On Wed, Jul 31, 2013 at 04:54:40PM +0200, bearophile wrote:
 Joseph Rushton Wakeling:
 
I'm completely inexperienced with assembly, but I
think it's clear I have to learn ...

 
 Learning to write very efficient asm takes several months or a
 couple years or more. Learning to write working asm takes weeks or
 few months. Learning to read a little some asm takes hours or two
 days.

[...]

It's completely worth the effort though, IMO. I know many people will
disagree with me, but Knuth puts it best:

	By understanding a machine-oriented language, the programmer
	will tend to use a much more efficient method; it is much closer
	to reality.
	-- D. Knuth

	People who are more than casually interested in computers should
	have at least some idea of what the underlying hardware is like.
	Otherwise the programs they write will be pretty weird.
	-- D. Knuth


T

-- 
My program has no bugs! Only unintentional features...

Jul 31 2013

"Dicebot" <public dicebot.lv> writes:

On Wednesday, 31 July 2013 at 14:58:24 UTC, H. S. Teoh wrote:
 	People who are more than casually interested in computers 
 should
 	have at least some idea of what the underlying hardware is 
 like.
 	Otherwise the programs they write will be pretty weird.
 	-- D. Knuth

Well, while I do agree in general, there is a huge difference 
between understanding how h/w executes machine code and casually 
reading assembly listings ;)

Jul 31 2013

"H. S. Teoh" <hsteoh quickfur.ath.cx> writes:

On Wed, Jul 31, 2013 at 05:07:26PM +0200, Dicebot wrote:
 On Wednesday, 31 July 2013 at 14:58:24 UTC, H. S. Teoh wrote:
	People who are more than casually interested in computers should
	have at least some idea of what the underlying hardware is like.
	Otherwise the programs they write will be pretty weird.
	-- D. Knuth

 
 Well, while I do agree in general, there is a huge difference
 between understanding how h/w executes machine code and casually
 reading assembly listings ;)

I still find the ability to read machine code invaluable when debugging,
esp. when trying to determine the cause of segfaults.
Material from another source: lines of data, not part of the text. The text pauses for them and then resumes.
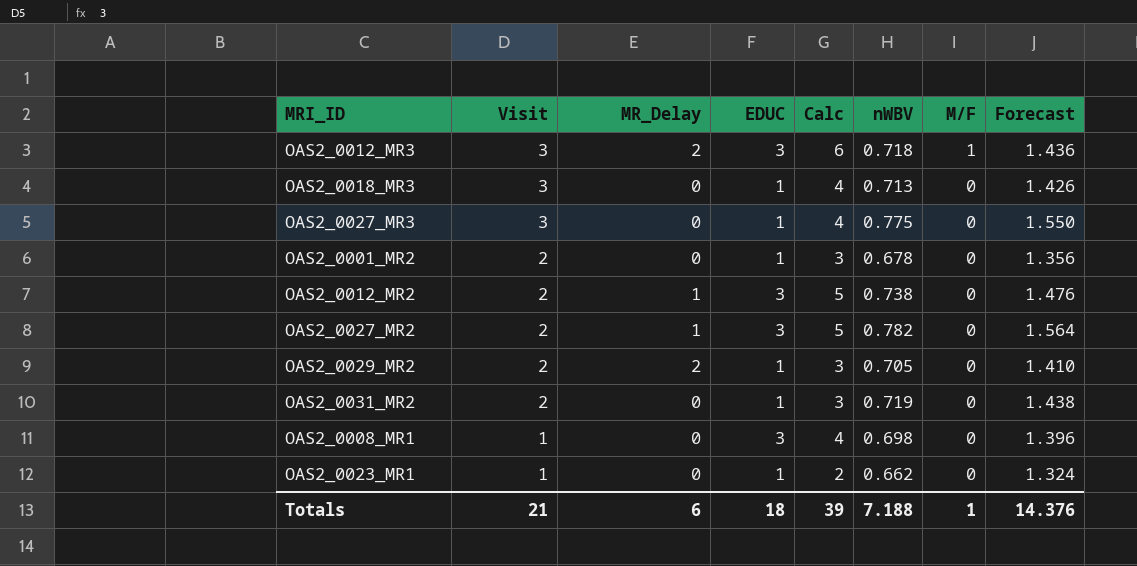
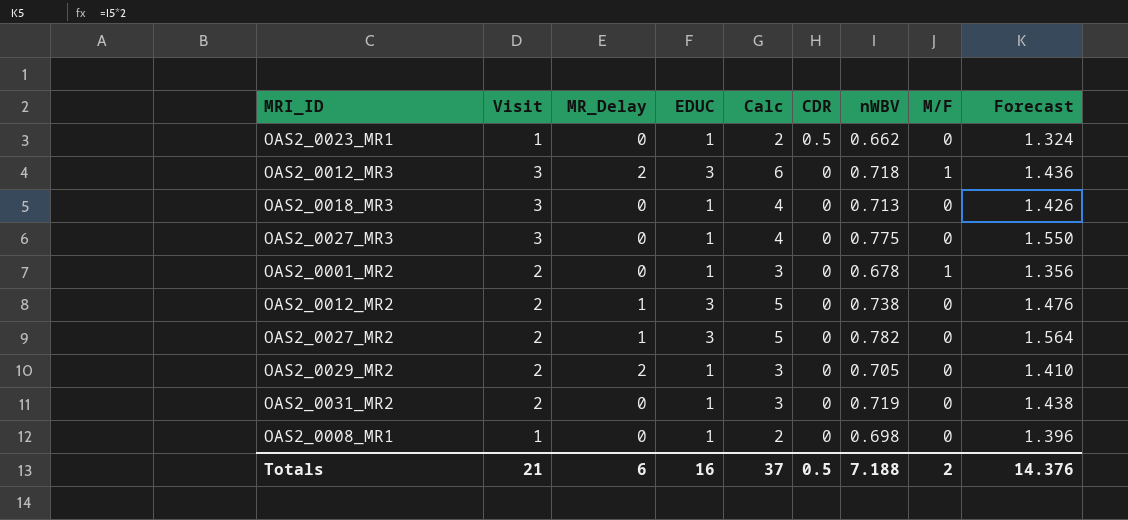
row order: Visit descending -> CDR descending
column CDR | position: none -> 6
OAS2_0001_MR2 | M/F: 0 -> 1
OAS2_0008_MR1 | EDUC: 3 -> 1
OAS2_0008_MR1 | Calc: 4 -> 2
Totals | EDUC: 18 -> 16
Totals | Calc: 39 -> 37
Totals | M/F: 1 -> 2

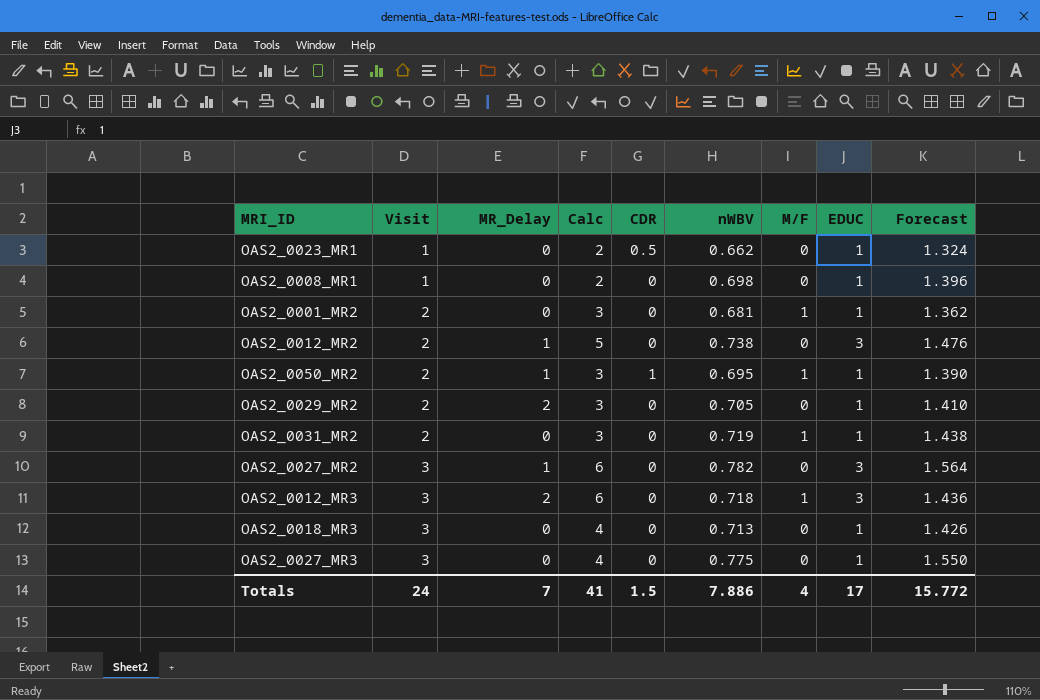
row order: CDR descending -> Visit ascending
column EDUC | position: 4 -> 8
OAS2_0001_MR2 | nWBV: 0.678 -> 0.681
OAS2_0001_MR2 | Forecast: 1.356 -> 1.362
row OAS2_0050_MR2: none -> 2 | 1 | 3 | 1 | 0.695 | 1 | 1 | 1.390
OAS2_0031_MR2 | M/F: 0 -> 1
OAS2_0027_MR2 | Visit: 2 -> 3
OAS2_0027_MR2 | Calc: 5 -> 6
Totals | Visit: 21 -> 24
Totals | MR_Delay: 6 -> 7
Totals | Calc: 37 -> 41
Totals | CDR: 0.5 -> 1.5
Totals | nWBV: 7.188 -> 7.886
Totals | M/F: 2 -> 4
Totals | EDUC: 16 -> 17
Totals | Forecast: 14.376 -> 15.772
At least at my day
job, segfaults do log a stacktrace to a crash log, but there is no core
dump, and on customer installations, there are no debugging symbols
either, so all you have is a list of register values and stack return
addresses. Being able to map that to the code by reading the disassembly
of the executable allows you to pinpoint the cause of the problem, which
otherwise would take many days of building and rebuilding test images,
or worse, if the problem is only intermittent, it might take 5 months
before QA is able to reproduce the problem reliably.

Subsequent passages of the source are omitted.